Within the listing below, the lines to output run from the one containing "column Scaled | formula: none -> [Open] * 0.4" through the one containing "2016-06-07 | Low: 27.35 -> 21.88"; copy them exactly and nothing else.

*** Opening Input material ***

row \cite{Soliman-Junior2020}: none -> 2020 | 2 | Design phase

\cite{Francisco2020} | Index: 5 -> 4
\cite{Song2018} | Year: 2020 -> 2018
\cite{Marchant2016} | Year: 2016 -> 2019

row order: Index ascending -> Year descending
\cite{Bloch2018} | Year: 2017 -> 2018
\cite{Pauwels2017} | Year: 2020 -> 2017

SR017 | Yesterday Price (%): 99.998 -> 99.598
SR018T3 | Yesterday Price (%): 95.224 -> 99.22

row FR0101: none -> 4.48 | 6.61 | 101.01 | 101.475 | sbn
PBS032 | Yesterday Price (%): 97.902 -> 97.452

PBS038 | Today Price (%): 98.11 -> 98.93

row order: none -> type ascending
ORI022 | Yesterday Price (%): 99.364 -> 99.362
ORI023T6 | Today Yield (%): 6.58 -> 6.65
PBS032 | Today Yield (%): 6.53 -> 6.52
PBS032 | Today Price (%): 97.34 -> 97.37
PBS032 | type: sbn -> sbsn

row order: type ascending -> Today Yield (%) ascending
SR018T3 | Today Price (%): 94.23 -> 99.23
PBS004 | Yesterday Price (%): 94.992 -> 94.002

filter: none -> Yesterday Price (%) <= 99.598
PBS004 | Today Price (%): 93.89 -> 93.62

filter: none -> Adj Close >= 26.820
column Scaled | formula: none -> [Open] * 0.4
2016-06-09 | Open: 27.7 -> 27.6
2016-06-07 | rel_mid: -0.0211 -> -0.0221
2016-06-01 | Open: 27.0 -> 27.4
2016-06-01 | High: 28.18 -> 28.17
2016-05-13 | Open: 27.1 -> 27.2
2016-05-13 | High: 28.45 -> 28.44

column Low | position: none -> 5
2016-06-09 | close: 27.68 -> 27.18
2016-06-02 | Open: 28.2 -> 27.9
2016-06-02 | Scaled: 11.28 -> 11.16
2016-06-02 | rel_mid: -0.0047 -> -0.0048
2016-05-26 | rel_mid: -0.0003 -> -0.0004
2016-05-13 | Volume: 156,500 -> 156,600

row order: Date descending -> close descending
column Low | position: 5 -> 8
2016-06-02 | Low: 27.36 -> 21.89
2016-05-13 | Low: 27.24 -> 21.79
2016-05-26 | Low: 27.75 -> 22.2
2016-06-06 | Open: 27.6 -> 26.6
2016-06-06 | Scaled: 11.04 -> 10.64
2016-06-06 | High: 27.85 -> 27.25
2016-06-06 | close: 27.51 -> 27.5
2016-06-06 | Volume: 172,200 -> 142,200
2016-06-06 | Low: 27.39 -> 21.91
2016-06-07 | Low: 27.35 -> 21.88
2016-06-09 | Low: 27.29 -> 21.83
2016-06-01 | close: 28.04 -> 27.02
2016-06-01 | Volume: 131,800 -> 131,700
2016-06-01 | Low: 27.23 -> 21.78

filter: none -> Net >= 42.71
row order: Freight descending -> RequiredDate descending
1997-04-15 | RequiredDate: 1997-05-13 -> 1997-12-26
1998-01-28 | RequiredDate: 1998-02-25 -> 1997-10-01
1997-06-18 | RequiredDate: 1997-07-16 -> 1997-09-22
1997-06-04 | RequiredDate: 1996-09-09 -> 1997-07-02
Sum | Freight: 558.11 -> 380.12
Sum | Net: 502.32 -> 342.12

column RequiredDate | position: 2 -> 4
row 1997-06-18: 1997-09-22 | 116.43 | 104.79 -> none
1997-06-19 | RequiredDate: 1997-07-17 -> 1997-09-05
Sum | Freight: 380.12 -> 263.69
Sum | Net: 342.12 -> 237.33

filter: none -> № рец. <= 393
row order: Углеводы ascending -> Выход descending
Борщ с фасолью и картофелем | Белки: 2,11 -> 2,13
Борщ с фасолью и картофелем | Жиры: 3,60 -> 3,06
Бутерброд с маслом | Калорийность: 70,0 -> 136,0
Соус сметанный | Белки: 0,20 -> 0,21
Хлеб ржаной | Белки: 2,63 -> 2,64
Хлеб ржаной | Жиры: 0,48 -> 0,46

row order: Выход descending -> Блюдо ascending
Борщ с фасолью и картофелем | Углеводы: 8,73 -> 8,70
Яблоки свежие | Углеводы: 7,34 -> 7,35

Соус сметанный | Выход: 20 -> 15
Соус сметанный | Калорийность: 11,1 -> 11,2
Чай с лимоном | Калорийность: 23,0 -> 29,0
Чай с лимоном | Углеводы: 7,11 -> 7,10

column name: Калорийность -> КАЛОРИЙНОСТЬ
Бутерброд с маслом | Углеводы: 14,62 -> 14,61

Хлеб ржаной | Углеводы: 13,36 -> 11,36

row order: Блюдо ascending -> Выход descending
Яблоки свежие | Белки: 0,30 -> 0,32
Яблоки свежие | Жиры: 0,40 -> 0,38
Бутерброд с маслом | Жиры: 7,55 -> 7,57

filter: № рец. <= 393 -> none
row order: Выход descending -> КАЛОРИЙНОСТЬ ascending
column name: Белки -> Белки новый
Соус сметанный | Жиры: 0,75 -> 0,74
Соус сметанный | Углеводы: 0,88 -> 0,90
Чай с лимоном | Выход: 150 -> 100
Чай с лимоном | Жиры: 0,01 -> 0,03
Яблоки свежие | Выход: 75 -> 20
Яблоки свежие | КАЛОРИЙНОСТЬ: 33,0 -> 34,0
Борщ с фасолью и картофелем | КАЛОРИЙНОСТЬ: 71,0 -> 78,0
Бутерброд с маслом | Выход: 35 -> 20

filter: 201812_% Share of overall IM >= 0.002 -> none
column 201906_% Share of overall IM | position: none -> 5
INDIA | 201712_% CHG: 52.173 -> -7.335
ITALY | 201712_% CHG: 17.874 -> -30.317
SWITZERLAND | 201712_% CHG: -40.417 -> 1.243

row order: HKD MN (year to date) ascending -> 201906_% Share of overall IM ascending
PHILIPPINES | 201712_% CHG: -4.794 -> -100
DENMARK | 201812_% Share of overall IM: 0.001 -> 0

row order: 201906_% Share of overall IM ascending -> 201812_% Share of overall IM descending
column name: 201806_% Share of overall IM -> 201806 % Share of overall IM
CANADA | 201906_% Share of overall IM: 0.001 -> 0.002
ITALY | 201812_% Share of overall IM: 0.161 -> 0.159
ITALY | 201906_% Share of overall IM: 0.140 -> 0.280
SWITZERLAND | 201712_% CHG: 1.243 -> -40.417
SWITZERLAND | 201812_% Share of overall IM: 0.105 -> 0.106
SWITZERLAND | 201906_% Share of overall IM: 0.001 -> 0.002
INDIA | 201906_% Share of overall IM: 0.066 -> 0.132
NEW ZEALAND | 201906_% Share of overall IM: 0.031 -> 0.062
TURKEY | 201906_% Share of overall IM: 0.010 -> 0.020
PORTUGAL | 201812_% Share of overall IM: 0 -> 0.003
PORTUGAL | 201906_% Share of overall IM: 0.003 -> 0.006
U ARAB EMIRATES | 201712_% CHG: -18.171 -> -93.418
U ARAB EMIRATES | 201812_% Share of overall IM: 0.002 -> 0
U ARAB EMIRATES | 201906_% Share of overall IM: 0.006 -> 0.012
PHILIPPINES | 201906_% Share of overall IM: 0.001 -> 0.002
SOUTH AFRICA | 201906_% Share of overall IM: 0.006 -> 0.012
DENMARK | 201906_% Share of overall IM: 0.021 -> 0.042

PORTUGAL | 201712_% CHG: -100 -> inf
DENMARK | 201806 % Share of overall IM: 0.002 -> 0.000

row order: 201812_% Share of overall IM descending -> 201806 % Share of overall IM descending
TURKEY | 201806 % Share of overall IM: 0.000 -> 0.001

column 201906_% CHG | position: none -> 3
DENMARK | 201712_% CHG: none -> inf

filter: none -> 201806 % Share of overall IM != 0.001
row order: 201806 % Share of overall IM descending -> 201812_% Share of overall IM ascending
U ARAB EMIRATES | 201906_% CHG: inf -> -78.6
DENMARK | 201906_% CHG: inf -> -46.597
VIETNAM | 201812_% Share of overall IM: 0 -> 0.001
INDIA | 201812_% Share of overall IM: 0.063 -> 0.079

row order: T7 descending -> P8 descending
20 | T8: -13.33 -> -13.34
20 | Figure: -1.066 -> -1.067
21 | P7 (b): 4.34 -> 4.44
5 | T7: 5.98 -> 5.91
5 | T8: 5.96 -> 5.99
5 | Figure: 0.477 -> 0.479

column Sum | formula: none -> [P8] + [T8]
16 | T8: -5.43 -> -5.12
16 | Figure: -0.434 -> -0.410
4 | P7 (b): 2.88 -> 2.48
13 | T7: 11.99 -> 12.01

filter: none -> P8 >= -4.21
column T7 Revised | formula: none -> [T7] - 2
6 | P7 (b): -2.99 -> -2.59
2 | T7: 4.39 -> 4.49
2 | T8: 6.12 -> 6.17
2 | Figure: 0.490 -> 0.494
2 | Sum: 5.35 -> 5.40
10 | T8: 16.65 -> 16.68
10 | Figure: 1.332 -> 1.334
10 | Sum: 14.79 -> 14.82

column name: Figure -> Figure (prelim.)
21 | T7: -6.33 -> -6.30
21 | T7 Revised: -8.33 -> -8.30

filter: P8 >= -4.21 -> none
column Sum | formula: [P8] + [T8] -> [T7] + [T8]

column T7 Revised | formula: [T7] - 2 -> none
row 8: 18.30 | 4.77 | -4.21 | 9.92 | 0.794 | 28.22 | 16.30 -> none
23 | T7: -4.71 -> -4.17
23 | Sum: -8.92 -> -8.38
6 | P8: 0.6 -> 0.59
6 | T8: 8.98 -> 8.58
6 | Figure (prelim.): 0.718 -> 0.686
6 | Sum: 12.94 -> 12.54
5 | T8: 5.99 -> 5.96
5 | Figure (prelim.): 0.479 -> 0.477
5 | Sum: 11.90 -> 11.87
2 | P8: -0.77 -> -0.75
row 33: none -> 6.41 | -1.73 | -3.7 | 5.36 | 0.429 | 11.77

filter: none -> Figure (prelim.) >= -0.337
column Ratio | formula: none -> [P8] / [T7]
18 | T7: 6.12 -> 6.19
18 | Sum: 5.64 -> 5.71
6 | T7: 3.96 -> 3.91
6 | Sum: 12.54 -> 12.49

*** Closing Input material ***

### Response below
column Scaled | formula: none -> [Open] * 0.4
2016-06-09 | Open: 27.7 -> 27.6
2016-06-07 | rel_mid: -0.0211 -> -0.0221
2016-06-01 | Open: 27.0 -> 27.4
2016-06-01 | High: 28.18 -> 28.17
2016-05-13 | Open: 27.1 -> 27.2
2016-05-13 | High: 28.45 -> 28.44

column Low | position: none -> 5
2016-06-09 | close: 27.68 -> 27.18
2016-06-02 | Open: 28.2 -> 27.9
2016-06-02 | Scaled: 11.28 -> 11.16
2016-06-02 | rel_mid: -0.0047 -> -0.0048
2016-05-26 | rel_mid: -0.0003 -> -0.0004
2016-05-13 | Volume: 156,500 -> 156,600

row order: Date descending -> close descending
column Low | position: 5 -> 8
2016-06-02 | Low: 27.36 -> 21.89
2016-05-13 | Low: 27.24 -> 21.79
2016-05-26 | Low: 27.75 -> 22.2
2016-06-06 | Open: 27.6 -> 26.6
2016-06-06 | Scaled: 11.04 -> 10.64
2016-06-06 | High: 27.85 -> 27.25
2016-06-06 | close: 27.51 -> 27.5
2016-06-06 | Volume: 172,200 -> 142,200
2016-06-06 | Low: 27.39 -> 21.91
2016-06-07 | Low: 27.35 -> 21.88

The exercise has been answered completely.